Başbakan Yardımcısı Arınç:

Başbakan Yardımcısı Arınç: 8 yıllık kesintisiz zorunlu eğitim, Türk eğitimine o kadar darbe vurdu ki gençlerimizin pedagojik eğitimi üzerinde o kadar olumsuz sonuçlar verdi ki 4+4 değil 4+14 yapsaydık yine de iyi bir iş yapmış olurdu


BURSA (A.A) - Başbakan Yardımcısı Bülent Arınç, 8 yıllık kesintisiz zorunlu eğitim, Türk eğitimine o kadar darbe vurdu ki gençlerimizin pedagojik eğitimi üzerinde o kadar olumsuz sonuçlar verdi ki 4+4 değil 4+14 yapsaydık yine de iyi bir iş yapmış olurduk dedi.
     Arınç, Uludağ Üniversitesi İlahiyat Fakültesinin merkez Nilüfer ilçesi Fethiye Mahallesindeki yerleşkesinde, iş adamı Faik Çelik tarafından yaptırılacak yeni fakülte binasının temel atma töreninde, ülkede ne kadar derslik, okul yapılsa da genç nüfusa yetişemediklerini belirtti.
     Fatih Projesini hayata geçirdiklerini, 1 milyondan fazla bilgisayar dağıttıklarını anlatan Arınç, öğrencileri sınıflarda otuzun altına indirmeye muvaffak olduklarını dile getirerek, yeni liseler ve orta okullar kurduklarını kaydetti.
     Türk eğitim tarihine çok önemli bir proje olarak geçecek, 4+4+4 sistemini getirdiklerini vurgulayan Arınç, şöyle konuştu:
     Şimdi artık, orta okullar yine 4 yıl, yine mecburi lise 4 yıllık eğitim olarak devam edecek. Herkes eleştirebilir. Aklına geleni söyleyebilir, bir kısmında haklılık payı olur, bir kısmı sadece demagojiden ibaret. Ama sadece şu kadarını söyleyeyim: 8 yıllık kesintisiz zorunlu eğitim, Türk eğitimine o kadar darbe vurdu ki gençlerimizin pedagojik eğitimi üzerinde o kadar olumsuz sonuçlar verdi ki 4+4 değil 4+14 yapsaydık yine de iyi bir iş yapmış olurduk. O yüzden bu eğitim sistemini herkes şöyle objektif olarak, sadece eğitim açısından bir kez daha incelemelidir. 20den fazla seçimli dersi olan bir eğitim sisteminden bahsediyoruz. Ve burada takdir etmemiz gerekir ki son istatistikler açıklandı, sanıyorum 470 bin civarında öğrenci, beşinci sınıftan itibaren Hz. Peygamberin hayatını, Kuran-ı Kerim öğrenmeyi seçmiştir. En yüksek seçim yine bildiğim kadarıyla bu dalda olmuştur. Bundan sonra da farklı alanlarda seçimler yapılmıştır.

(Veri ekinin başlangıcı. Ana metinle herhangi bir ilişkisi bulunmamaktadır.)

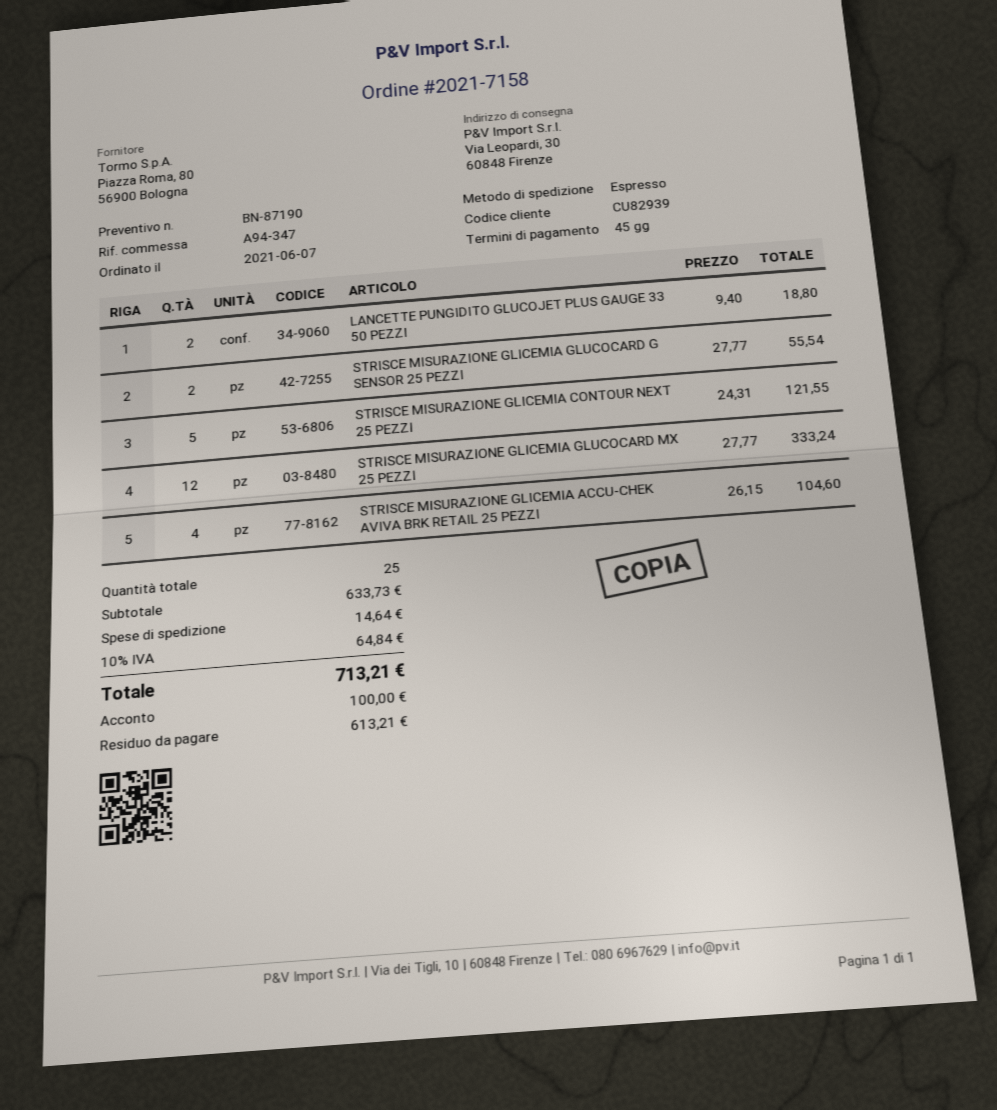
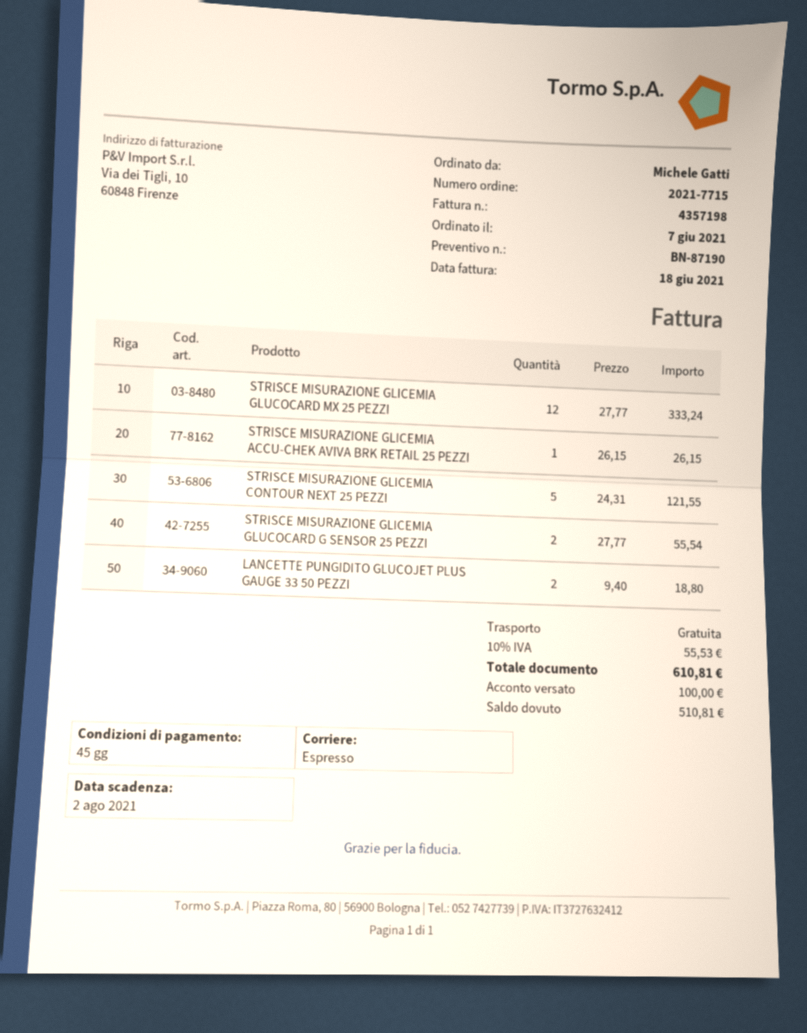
order number: 2021-7158 -> 2021-7715
STRISCE MISURAZIONE GLICEMIA ACCU-CHEK AVIVA BRK RETAIL 25 PEZZI: 4 x 26.15 = 104.60 -> 1 x 26.15 = 26.15
shipping: 14.64 -> 0.00
tax: 10% = 64.84 -> 10% = 55.53
total: 713.21 -> 610.81
balance: 613.21 -> 510.81

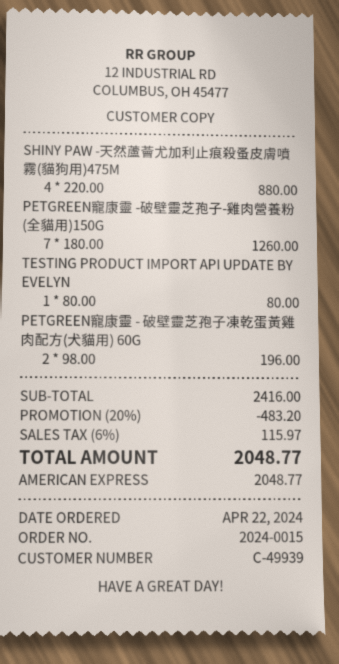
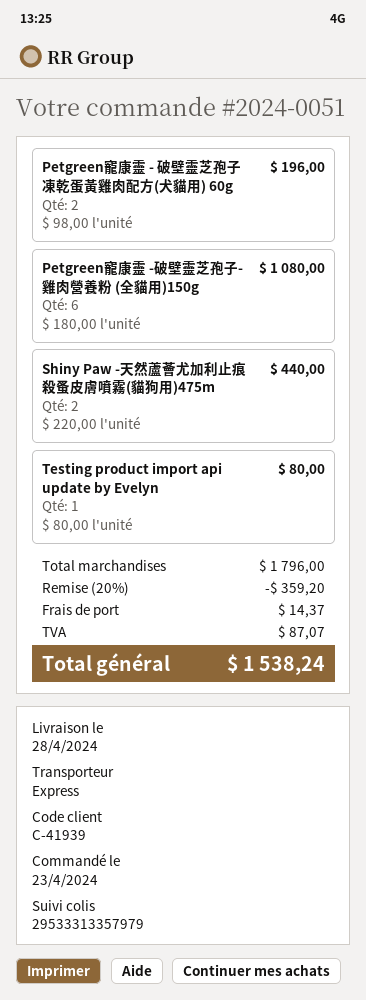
order number: 2024-0015 -> 2024-0051
order date: 2024-04-22 -> 2024-04-23
customer number: C-49939 -> C-41939
SHINY PAW -天然蘆薈尤加利止痕殺蚤皮膚噴霧(貓狗用)475M: 4 x 220.00 = 880.00 -> 2 x 220.00 = 440.00
PETGREEN寵康靈 -破壁靈芝孢子-雞肉營養粉 (全貓用)150G: 7 x 180.00 = 1260.00 -> 6 x 180.00 = 1080.00
subtotal: 2416.00 -> 1796.00
discount: 20% = 483.20 -> 20% = 359.20
shipping: none -> 14.37
tax: 115.97 -> 87.07
total: 2048.77 -> 1538.24

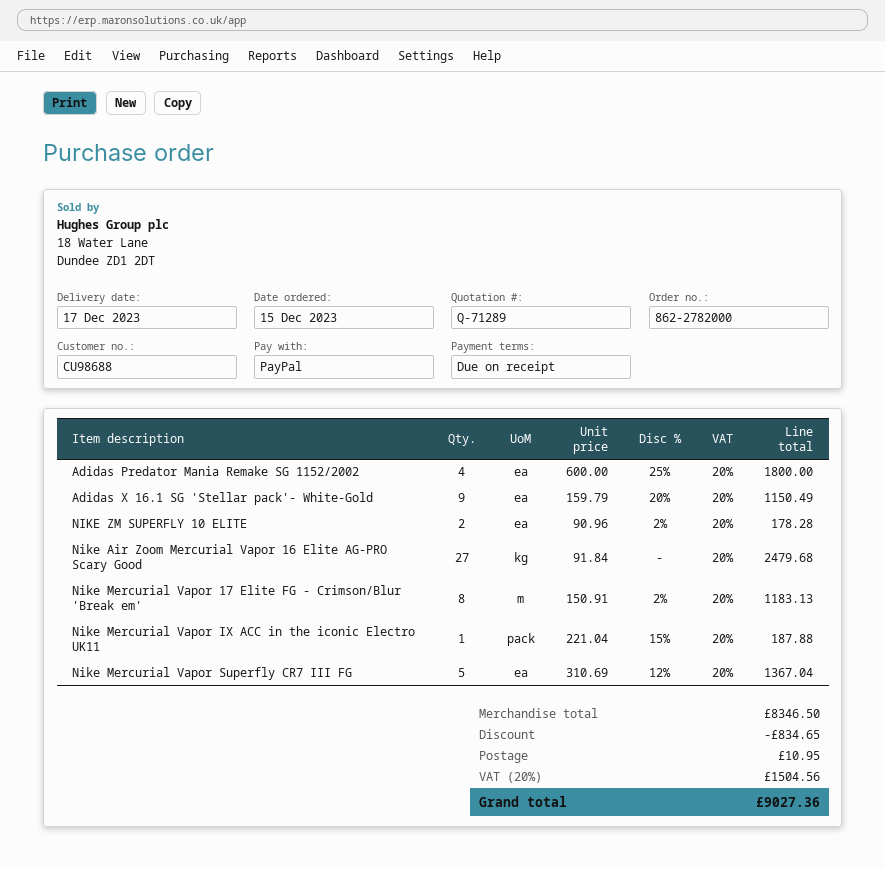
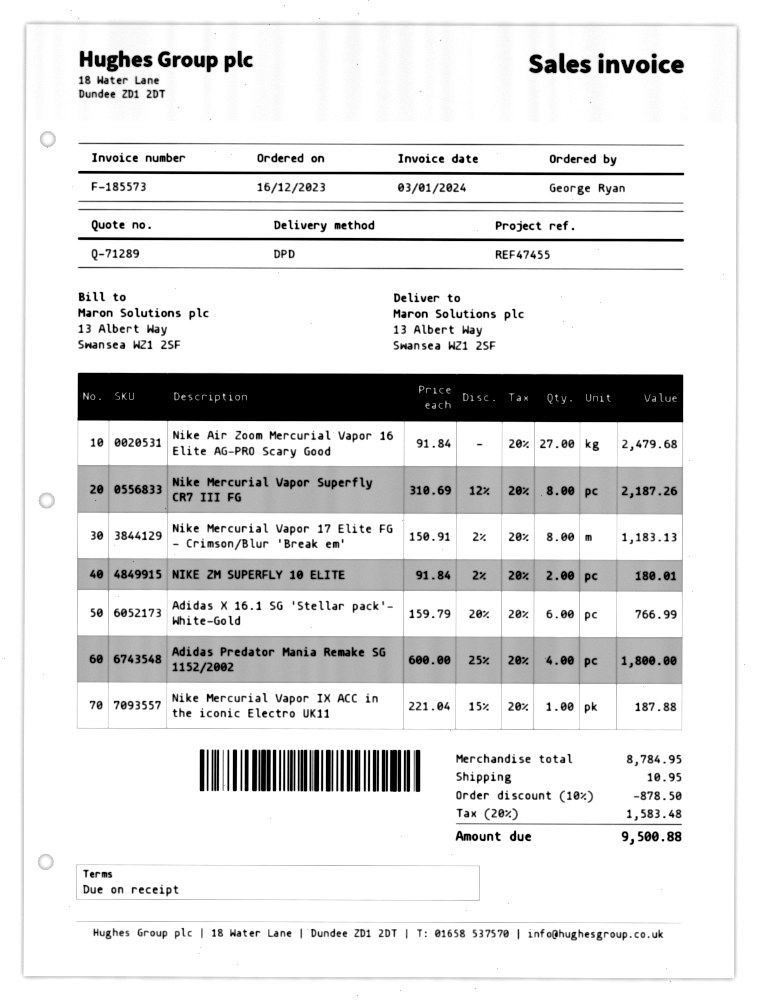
order date: 2023-12-15 -> 2023-12-16
Adidas X 16.1 SG 'Stellar pack'- White-Gold: 9 x 159.79 - 20% = 1150.49 -> 6 x 159.79 - 20% = 766.99
NIKE ZM SUPERFLY 10 ELITE: 2 x 90.96 - 2% = 178.28 -> 2 x 91.84 - 2% = 180.01
Nike Mercurial Vapor Superfly CR7 III FG: 5 x 310.69 - 12% = 1367.04 -> 8 x 310.69 - 12% = 2187.26
subtotal: 8346.50 -> 8784.95
discount: 834.65 -> 878.50
tax: 20% = 1504.56 -> 20% = 1583.48
total: 9027.36 -> 9500.88

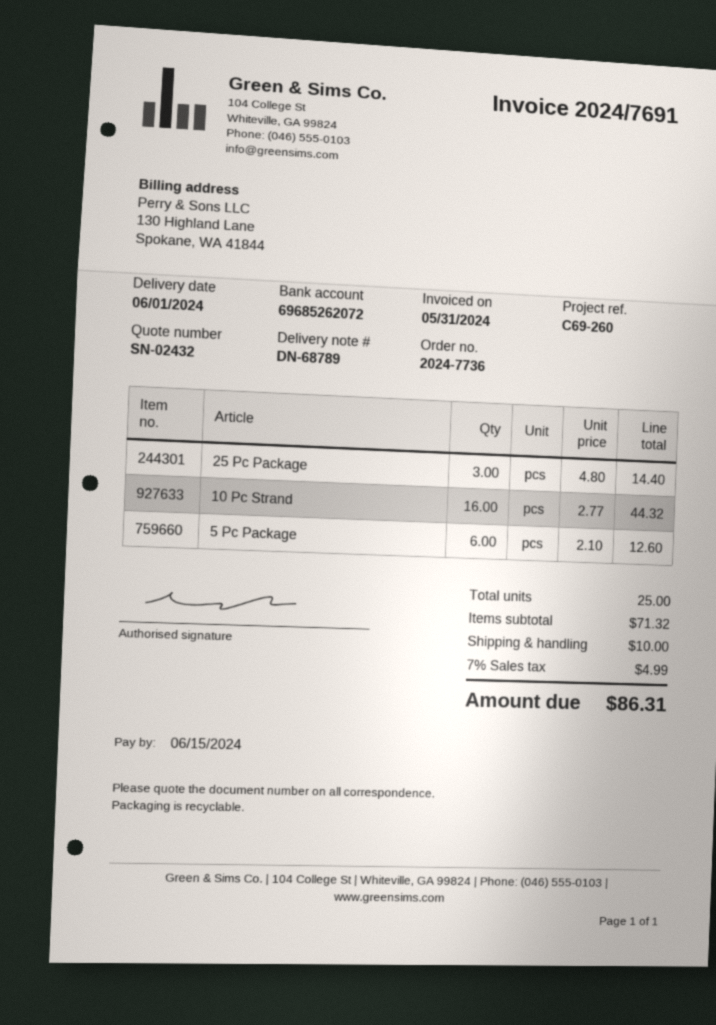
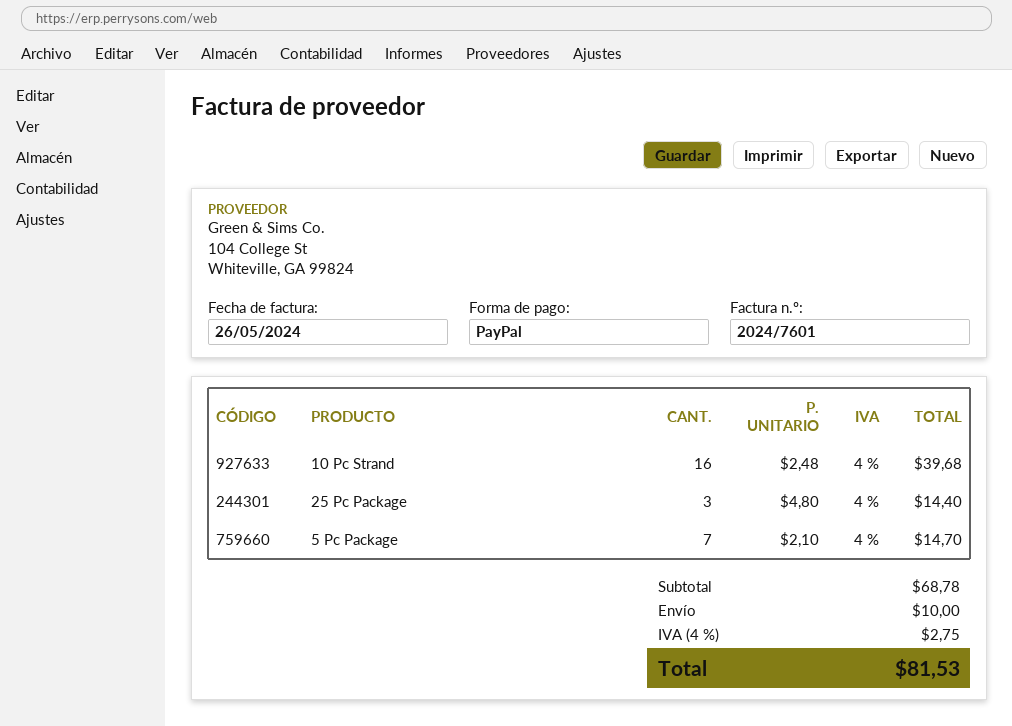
invoice number: 2024/7691 -> 2024/7601
invoice date: 2024-05-31 -> 2024-05-26
10 Pc Strand: 16 x 2.77 = 44.32 -> 16 x 2.48 = 39.68
5 Pc Package: 6 x 2.10 = 12.60 -> 7 x 2.10 = 14.70
subtotal: 71.32 -> 68.78
tax: 7% = 4.99 -> 4% = 2.75
total: 86.31 -> 81.53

     Arınç, yeni ilahiyat fakültelerinin açıldığını ve daha yenilerinin açılacağını belirterek, Ben biliyorum kararnameler elimizden geçtiği için, üniversitelerimizde en çok talep ilahiyat fakültesine olan taleptir. Demek ki bu bir ihtiyaç. Bu ihtiyacı karşılamamız gerekirdi, çok şükür gideriyoruz diye konuşuyoruz.
     Bütün dünyada, özellikle İslam alemindeki, dini eğitim veren ilk, orta, lise ve üniversitelerin içinde en iyisinin Türkiyede olduğuna inandığını ve bununla iftihar edilmesi gerektiğini vurgulayan Arınç, Türkiyede İslamın, gerçek kaynaklarından, en güzel şekilde öğretildiğini bildirdi.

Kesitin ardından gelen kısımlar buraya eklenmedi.